Required action ▸ Starting with the first line of the records, write out each line exactly until you have included the line containing "Variant Evidence (STEVE)".

[Supplied records — start]

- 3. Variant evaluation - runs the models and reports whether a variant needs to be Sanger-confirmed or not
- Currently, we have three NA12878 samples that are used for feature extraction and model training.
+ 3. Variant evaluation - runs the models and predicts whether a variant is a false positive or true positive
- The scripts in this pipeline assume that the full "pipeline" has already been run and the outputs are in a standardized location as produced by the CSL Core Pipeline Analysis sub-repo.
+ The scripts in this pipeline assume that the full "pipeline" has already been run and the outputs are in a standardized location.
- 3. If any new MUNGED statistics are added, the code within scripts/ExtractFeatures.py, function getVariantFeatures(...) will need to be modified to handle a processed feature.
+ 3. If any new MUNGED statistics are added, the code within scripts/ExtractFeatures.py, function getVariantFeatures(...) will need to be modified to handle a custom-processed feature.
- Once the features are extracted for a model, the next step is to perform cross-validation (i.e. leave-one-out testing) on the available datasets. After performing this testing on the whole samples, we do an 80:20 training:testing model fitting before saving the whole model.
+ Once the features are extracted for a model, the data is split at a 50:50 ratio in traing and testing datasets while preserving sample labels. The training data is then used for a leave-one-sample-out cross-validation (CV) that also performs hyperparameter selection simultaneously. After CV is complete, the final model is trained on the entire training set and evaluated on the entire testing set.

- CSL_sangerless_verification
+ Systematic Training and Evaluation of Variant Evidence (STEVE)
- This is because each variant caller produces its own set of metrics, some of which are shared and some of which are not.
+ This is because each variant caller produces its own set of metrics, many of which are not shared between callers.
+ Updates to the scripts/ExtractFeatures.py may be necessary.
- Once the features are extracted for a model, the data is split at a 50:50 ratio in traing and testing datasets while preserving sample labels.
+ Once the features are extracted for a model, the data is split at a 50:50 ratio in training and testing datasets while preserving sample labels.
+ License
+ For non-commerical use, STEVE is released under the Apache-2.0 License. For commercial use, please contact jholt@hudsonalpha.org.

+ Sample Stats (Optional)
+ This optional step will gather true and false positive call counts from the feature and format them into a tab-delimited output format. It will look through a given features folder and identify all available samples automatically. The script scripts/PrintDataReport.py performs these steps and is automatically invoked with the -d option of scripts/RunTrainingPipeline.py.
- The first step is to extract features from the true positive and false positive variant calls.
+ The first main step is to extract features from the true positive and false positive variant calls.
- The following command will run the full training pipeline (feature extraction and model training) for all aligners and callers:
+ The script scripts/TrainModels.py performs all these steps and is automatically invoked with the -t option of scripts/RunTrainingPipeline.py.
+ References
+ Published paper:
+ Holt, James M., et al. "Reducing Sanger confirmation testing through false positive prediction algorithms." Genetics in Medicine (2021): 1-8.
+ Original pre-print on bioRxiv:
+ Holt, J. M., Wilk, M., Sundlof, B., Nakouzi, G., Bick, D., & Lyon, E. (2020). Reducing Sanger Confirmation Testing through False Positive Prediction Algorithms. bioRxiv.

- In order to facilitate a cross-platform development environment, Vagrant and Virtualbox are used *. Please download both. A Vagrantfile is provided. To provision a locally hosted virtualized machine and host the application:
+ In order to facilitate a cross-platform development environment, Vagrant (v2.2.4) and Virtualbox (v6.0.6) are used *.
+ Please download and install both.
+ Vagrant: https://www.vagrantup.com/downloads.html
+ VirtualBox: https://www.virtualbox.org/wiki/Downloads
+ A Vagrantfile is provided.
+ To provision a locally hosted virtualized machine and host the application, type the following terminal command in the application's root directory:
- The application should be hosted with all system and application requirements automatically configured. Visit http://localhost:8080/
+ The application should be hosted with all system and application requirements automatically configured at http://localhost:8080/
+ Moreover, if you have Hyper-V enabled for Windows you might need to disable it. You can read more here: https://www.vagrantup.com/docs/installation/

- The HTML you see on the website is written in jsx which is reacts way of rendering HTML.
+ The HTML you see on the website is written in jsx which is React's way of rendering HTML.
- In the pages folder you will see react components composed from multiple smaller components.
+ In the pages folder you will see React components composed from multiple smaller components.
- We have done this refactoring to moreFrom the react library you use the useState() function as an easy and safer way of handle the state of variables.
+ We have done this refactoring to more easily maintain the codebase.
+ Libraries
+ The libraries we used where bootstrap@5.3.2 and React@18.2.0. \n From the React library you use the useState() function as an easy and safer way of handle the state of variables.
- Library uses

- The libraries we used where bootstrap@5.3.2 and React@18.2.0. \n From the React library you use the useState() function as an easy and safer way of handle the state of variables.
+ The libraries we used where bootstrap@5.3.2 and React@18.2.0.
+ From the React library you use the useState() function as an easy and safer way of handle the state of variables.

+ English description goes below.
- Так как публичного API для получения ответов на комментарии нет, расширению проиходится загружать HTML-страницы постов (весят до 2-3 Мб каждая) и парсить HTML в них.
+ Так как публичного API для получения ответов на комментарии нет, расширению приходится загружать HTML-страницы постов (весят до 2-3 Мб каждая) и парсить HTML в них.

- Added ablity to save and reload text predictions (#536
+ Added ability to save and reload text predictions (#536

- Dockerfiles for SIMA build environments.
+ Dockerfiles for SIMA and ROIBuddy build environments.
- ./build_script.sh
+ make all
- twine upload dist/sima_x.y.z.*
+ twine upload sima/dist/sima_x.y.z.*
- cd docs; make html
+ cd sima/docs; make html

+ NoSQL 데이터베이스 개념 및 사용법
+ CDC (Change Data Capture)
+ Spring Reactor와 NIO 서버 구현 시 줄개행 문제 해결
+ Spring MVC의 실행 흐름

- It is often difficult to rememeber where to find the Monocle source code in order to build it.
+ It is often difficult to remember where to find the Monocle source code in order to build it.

[Supplied records — finish]

Answer for this exercise ▸
- 3. Variant evaluation - runs the models and reports whether a variant needs to be Sanger-confirmed or not
- Currently, we have three NA12878 samples that are used for feature extraction and model training.
+ 3. Variant evaluation - runs the models and predicts whether a variant is a false positive or true positive
- The scripts in this pipeline assume that the full "pipeline" has already been run and the outputs are in a standardized location as produced by the CSL Core Pipeline Analysis sub-repo.
+ The scripts in this pipeline assume that the full "pipeline" has already been run and the outputs are in a standardized location.
- 3. If any new MUNGED statistics are added, the code within scripts/ExtractFeatures.py, function getVariantFeatures(...) will need to be modified to handle a processed feature.
+ 3. If any new MUNGED statistics are added, the code within scripts/ExtractFeatures.py, function getVariantFeatures(...) will need to be modified to handle a custom-processed feature.
- Once the features are extracted for a model, the next step is to perform cross-validation (i.e. leave-one-out testing) on the available datasets. After performing this testing on the whole samples, we do an 80:20 training:testing model fitting before saving the whole model.
+ Once the features are extracted for a model, the data is split at a 50:50 ratio in traing and testing datasets while preserving sample labels. The training data is then used for a leave-one-sample-out cross-validation (CV) that also performs hyperparameter selection simultaneously. After CV is complete, the final model is trained on the entire training set and evaluated on the entire testing set.

- CSL_sangerless_verification
+ Systematic Training and Evaluation of Variant Evidence (STEVE)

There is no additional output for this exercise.